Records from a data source
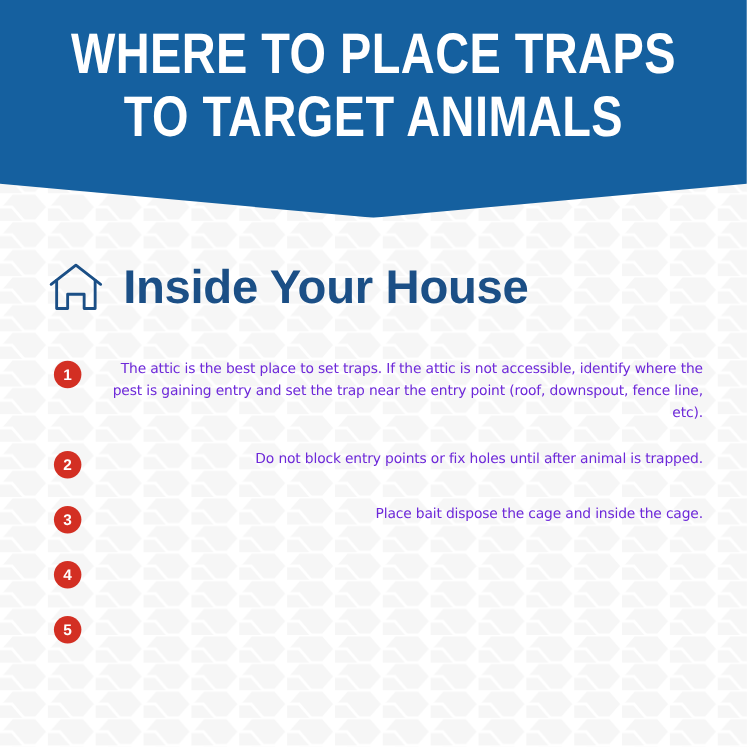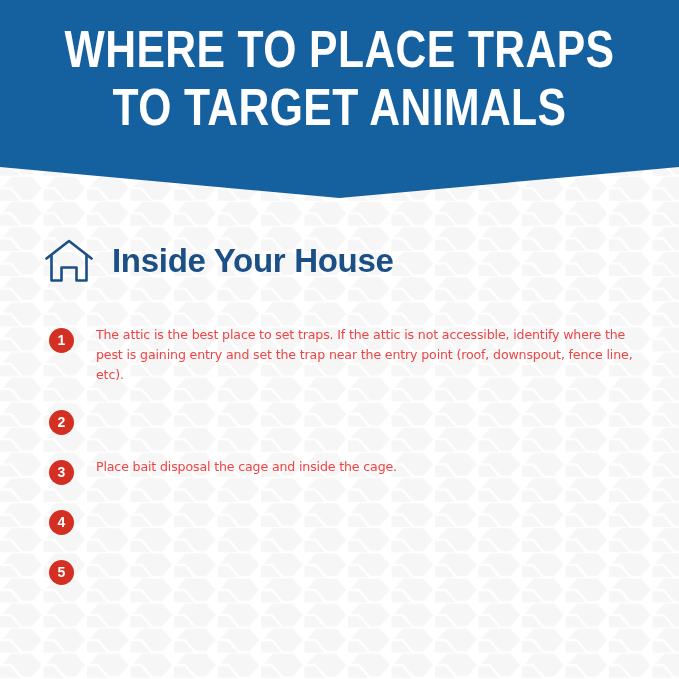--- a/index.html
+++ b/index.html
@@ -88,21 +88,21 @@
     width: 50px;
     height: 46px;
     display: block;
     flex: 0 0 auto;
   }
   #section-title {
     margin-left: 18px;
     color: #1b4f86;
     font-family: "Liberation Sans", sans-serif;
     font-weight: bold;
-    font-size: 33px;
+    font-size: 43px;
     line-height: 36px;
     letter-spacing: -0.3px;
     white-space: nowrap;
   }
 
   
   #list {
     position: absolute;
     left: 0;
     top: 325px;
@@ -127,25 +127,26 @@
     font-family: "Liberation Sans", sans-serif;
     font-weight: bold;
     font-size: 14px;
     line-height: 25px;
     text-align: center;
     margin-top: 3px;
   }
   .item-text {
     flex: 1 1 auto;
     margin-left: 22px;
-    color: #ef4444;
+    color: #6d28d9;
     font-family: "DejaVu Sans", sans-serif;
     font-size: 12.6px;
     line-height: 20px;
     letter-spacing: -0.15px;
+    text-align: right;
   }
 </style>
 </head>
 <body>
 
 <div id="page">
 
   <svg id="hex-bg" viewBox="0 0 679 679" preserveAspectRatio="none" aria-hidden="true">
     <defs>
       <pattern id="hexpat" width="43.5" height="25.1" patternUnits="userSpaceOnUse" patternTransform="translate(0,0)">
@@ -175,25 +176,26 @@
 
   <div id="list">
 
     <div class="list-item">
       <div class="badge">1</div>
       <div class="item-text">The attic is the best place to set traps. If the attic is not accessible, identify where the pest is gaining entry and set the trap near the entry point (roof, downspout, fence line, etc).</div>
     </div>
 
     <div class="list-item">
       <div class="badge">2</div>
+      <div class="item-text">Do not block entry points or fix holes until after animal is trapped.</div>
     </div>
 
     <div class="list-item">
       <div class="badge">3</div>
-      <div class="item-text">Place bait disposal the cage and inside the cage.</div>
+      <div class="item-text">Place bait dispose the cage and inside the cage.</div>
     </div>
 
     <div class="list-item">
       <div class="badge">4</div>
     </div>
 
     <div class="list-item">
       <div class="badge">5</div>
     </div>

Exercise brief: Which lines of the data include the string "height"? Find them and copy each one.

Answer to this problem:
     height: 46px;
     line-height: 36px;
     line-height: 25px;
     line-height: 20px;
       <pattern id="hexpat" width="43.5" height="25.1" patternUnits="userSpaceOnUse" patternTransform="translate(0,0)">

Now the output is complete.